#### Exercise
Nothing should differ between your output and the entries below.
*** Data for processing Section Begins ***
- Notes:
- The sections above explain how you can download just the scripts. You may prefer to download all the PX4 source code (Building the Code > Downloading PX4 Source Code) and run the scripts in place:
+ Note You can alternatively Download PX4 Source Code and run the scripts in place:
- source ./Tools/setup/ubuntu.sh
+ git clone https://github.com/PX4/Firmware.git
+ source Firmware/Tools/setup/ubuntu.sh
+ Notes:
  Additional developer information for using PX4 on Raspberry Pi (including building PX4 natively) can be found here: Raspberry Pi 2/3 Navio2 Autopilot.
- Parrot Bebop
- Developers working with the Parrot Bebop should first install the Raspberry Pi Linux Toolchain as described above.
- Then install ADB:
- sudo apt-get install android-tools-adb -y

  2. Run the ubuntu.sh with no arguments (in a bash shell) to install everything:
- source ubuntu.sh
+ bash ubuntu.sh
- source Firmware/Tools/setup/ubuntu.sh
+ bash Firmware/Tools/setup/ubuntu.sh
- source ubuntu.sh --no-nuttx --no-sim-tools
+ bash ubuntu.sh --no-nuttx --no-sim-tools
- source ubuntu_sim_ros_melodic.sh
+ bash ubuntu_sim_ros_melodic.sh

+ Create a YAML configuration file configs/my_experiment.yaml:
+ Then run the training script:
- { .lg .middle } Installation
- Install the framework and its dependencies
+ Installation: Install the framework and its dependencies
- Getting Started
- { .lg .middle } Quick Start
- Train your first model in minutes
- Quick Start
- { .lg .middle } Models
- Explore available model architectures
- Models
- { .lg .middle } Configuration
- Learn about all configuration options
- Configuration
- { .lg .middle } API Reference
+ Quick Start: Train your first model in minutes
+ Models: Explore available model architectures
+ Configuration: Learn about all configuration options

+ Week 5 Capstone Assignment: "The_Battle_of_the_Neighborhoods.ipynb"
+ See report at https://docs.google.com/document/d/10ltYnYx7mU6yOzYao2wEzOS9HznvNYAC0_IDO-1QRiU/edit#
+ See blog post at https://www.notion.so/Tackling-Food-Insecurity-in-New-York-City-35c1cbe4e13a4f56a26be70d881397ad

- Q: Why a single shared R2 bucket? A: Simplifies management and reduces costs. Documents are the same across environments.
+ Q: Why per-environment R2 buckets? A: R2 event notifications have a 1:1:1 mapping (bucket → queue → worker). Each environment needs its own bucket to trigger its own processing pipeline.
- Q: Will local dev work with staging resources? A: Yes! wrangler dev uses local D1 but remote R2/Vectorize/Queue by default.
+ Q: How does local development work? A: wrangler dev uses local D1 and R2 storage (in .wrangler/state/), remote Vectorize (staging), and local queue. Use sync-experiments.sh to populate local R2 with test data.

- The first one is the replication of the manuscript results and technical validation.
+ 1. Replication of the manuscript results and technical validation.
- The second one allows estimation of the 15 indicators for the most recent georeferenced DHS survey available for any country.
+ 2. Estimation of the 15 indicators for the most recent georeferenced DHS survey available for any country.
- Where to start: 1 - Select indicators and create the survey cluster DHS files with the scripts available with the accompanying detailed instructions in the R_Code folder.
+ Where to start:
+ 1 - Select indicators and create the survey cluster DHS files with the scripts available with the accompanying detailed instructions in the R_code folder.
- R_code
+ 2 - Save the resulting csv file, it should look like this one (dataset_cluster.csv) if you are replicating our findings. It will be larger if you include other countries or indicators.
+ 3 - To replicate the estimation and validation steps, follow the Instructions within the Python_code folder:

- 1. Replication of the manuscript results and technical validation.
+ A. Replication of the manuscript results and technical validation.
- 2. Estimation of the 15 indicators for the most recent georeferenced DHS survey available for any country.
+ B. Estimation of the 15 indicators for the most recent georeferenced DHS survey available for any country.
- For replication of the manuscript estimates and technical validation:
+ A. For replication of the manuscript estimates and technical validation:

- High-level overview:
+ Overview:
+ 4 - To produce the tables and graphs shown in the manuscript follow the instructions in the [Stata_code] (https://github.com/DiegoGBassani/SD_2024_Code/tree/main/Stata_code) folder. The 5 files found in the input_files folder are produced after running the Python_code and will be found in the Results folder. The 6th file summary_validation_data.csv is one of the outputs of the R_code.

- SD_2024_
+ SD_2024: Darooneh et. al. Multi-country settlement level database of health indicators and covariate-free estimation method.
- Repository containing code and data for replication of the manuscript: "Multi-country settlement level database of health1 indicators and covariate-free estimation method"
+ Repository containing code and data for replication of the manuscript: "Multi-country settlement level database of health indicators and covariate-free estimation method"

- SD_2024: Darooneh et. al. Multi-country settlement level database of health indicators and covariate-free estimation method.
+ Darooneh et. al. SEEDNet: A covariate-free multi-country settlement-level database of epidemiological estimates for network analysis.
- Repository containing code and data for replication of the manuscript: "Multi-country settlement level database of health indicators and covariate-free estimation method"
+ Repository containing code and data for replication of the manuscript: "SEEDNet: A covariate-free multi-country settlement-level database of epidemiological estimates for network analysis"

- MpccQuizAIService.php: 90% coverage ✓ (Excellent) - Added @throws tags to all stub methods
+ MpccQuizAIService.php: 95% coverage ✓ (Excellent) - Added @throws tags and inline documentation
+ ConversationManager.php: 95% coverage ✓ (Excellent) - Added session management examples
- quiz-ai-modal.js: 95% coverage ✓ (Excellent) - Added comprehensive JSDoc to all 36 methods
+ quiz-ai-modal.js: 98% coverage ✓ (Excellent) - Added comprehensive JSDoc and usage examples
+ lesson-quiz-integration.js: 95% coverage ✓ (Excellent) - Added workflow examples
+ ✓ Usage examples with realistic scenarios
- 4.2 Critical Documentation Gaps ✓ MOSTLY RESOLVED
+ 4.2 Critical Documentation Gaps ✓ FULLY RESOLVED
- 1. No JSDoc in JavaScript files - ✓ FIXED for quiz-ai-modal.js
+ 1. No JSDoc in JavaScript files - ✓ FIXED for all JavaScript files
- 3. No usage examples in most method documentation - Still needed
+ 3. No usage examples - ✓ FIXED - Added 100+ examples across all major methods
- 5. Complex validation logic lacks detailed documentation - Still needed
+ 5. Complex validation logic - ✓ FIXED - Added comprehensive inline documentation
*** Data for processing Section Ends ***
#### Response for this exercise
- Notes:
- The sections above explain how you can download just the scripts. You may prefer to download all the PX4 source code (Building the Code > Downloading PX4 Source Code) and run the scripts in place:
+ Note You can alternatively Download PX4 Source Code and run the scripts in place:
- source ./Tools/setup/ubuntu.sh
+ git clone https://github.com/PX4/Firmware.git
+ source Firmware/Tools/setup/ubuntu.sh
+ Notes:
  Additional developer information for using PX4 on Raspberry Pi (including building PX4 natively) can be found here: Raspberry Pi 2/3 Navio2 Autopilot.
- Parrot Bebop
- Developers working with the Parrot Bebop should first install the Raspberry Pi Linux Toolchain as described above.
- Then install ADB:
- sudo apt-get install android-tools-adb -y

  2. Run the ubuntu.sh with no arguments (in a bash shell) to install everything:
- source ubuntu.sh
+ bash ubuntu.sh
- source Firmware/Tools/setup/ubuntu.sh
+ bash Firmware/Tools/setup/ubuntu.sh
- source ubuntu.sh --no-nuttx --no-sim-tools
+ bash ubuntu.sh --no-nuttx --no-sim-tools
- source ubuntu_sim_ros_melodic.sh
+ bash ubuntu_sim_ros_melodic.sh

+ Create a YAML configuration file configs/my_experiment.yaml:
+ Then run the training script:
- { .lg .middle } Installation
- Install the framework and its dependencies
+ Installation: Install the framework and its dependencies
- Getting Started
- { .lg .middle } Quick Start
- Train your first model in minutes
- Quick Start
- { .lg .middle } Models
- Explore available model architectures
- Models
- { .lg .middle } Configuration
- Learn about all configuration options
- Configuration
- { .lg .middle } API Reference
+ Quick Start: Train your first model in minutes
+ Models: Explore available model architectures
+ Configuration: Learn about all configuration options

+ Week 5 Capstone Assignment: "The_Battle_of_the_Neighborhoods.ipynb"
+ See report at https://docs.google.com/document/d/10ltYnYx7mU6yOzYao2wEzOS9HznvNYAC0_IDO-1QRiU/edit#
+ See blog post at https://www.notion.so/Tackling-Food-Insecurity-in-New-York-City-35c1cbe4e13a4f56a26be70d881397ad

- Q: Why a single shared R2 bucket? A: Simplifies management and reduces costs. Documents are the same across environments.
+ Q: Why per-environment R2 buckets? A: R2 event notifications have a 1:1:1 mapping (bucket → queue → worker). Each environment needs its own bucket to trigger its own processing pipeline.
- Q: Will local dev work with staging resources? A: Yes! wrangler dev uses local D1 but remote R2/Vectorize/Queue by default.
+ Q: How does local development work? A: wrangler dev uses local D1 and R2 storage (in .wrangler/state/), remote Vectorize (staging), and local queue. Use sync-experiments.sh to populate local R2 with test data.

- The first one is the replication of the manuscript results and technical validation.
+ 1. Replication of the manuscript results and technical validation.
- The second one allows estimation of the 15 indicators for the most recent georeferenced DHS survey available for any country.
+ 2. Estimation of the 15 indicators for the most recent georeferenced DHS survey available for any country.
- Where to start: 1 - Select indicators and create the survey cluster DHS files with the scripts available with the accompanying detailed instructions in the R_Code folder.
+ Where to start:
+ 1 - Select indicators and create the survey cluster DHS files with the scripts available with the accompanying detailed instructions in the R_code folder.
- R_code
+ 2 - Save the resulting csv file, it should look like this one (dataset_cluster.csv) if you are replicating our findings. It will be larger if you include other countries or indicators.
+ 3 - To replicate the estimation and validation steps, follow the Instructions within the Python_code folder:

- 1. Replication of the manuscript results and technical validation.
+ A. Replication of the manuscript results and technical validation.
- 2. Estimation of the 15 indicators for the most recent georeferenced DHS survey available for any country.
+ B. Estimation of the 15 indicators for the most recent georeferenced DHS survey available for any country.
- For replication of the manuscript estimates and technical validation:
+ A. For replication of the manuscript estimates and technical validation:

- High-level overview:
+ Overview:
+ 4 - To produce the tables and graphs shown in the manuscript follow the instructions in the [Stata_code] (https://github.com/DiegoGBassani/SD_2024_Code/tree/main/Stata_code) folder. The 5 files found in the input_files folder are produced after running the Python_code and will be found in the Results folder. The 6th file summary_validation_data.csv is one of the outputs of the R_code.

- SD_2024_
+ SD_2024: Darooneh et. al. Multi-country settlement level database of health indicators and covariate-free estimation method.
- Repository containing code and data for replication of the manuscript: "Multi-country settlement level database of health1 indicators and covariate-free estimation method"
+ Repository containing code and data for replication of the manuscript: "Multi-country settlement level database of health indicators and covariate-free estimation method"

- SD_2024: Darooneh et. al. Multi-country settlement level database of health indicators and covariate-free estimation method.
+ Darooneh et. al. SEEDNet: A covariate-free multi-country settlement-level database of epidemiological estimates for network analysis.
- Repository containing code and data for replication of the manuscript: "Multi-country settlement level database of health indicators and covariate-free estimation method"
+ Repository containing code and data for replication of the manuscript: "SEEDNet: A covariate-free multi-country settlement-level database of epidemiological estimates for network analysis"

- MpccQuizAIService.php: 90% coverage ✓ (Excellent) - Added @throws tags to all stub methods
+ MpccQuizAIService.php: 95% coverage ✓ (Excellent) - Added @throws tags and inline documentation
+ ConversationManager.php: 95% coverage ✓ (Excellent) - Added session management examples
- quiz-ai-modal.js: 95% coverage ✓ (Excellent) - Added comprehensive JSDoc to all 36 methods
+ quiz-ai-modal.js: 98% coverage ✓ (Excellent) - Added comprehensive JSDoc and usage examples
+ lesson-quiz-integration.js: 95% coverage ✓ (Excellent) - Added workflow examples
+ ✓ Usage examples with realistic scenarios
- 4.2 Critical Documentation Gaps ✓ MOSTLY RESOLVED
+ 4.2 Critical Documentation Gaps ✓ FULLY RESOLVED
- 1. No JSDoc in JavaScript files - ✓ FIXED for quiz-ai-modal.js
+ 1. No JSDoc in JavaScript files - ✓ FIXED for all JavaScript files
- 3. No usage examples in most method documentation - Still needed
+ 3. No usage examples - ✓ FIXED - Added 100+ examples across all major methods
- 5. Complex validation logic lacks detailed documentation - Still needed
+ 5. Complex validation logic - ✓ FIXED - Added comprehensive inline documentation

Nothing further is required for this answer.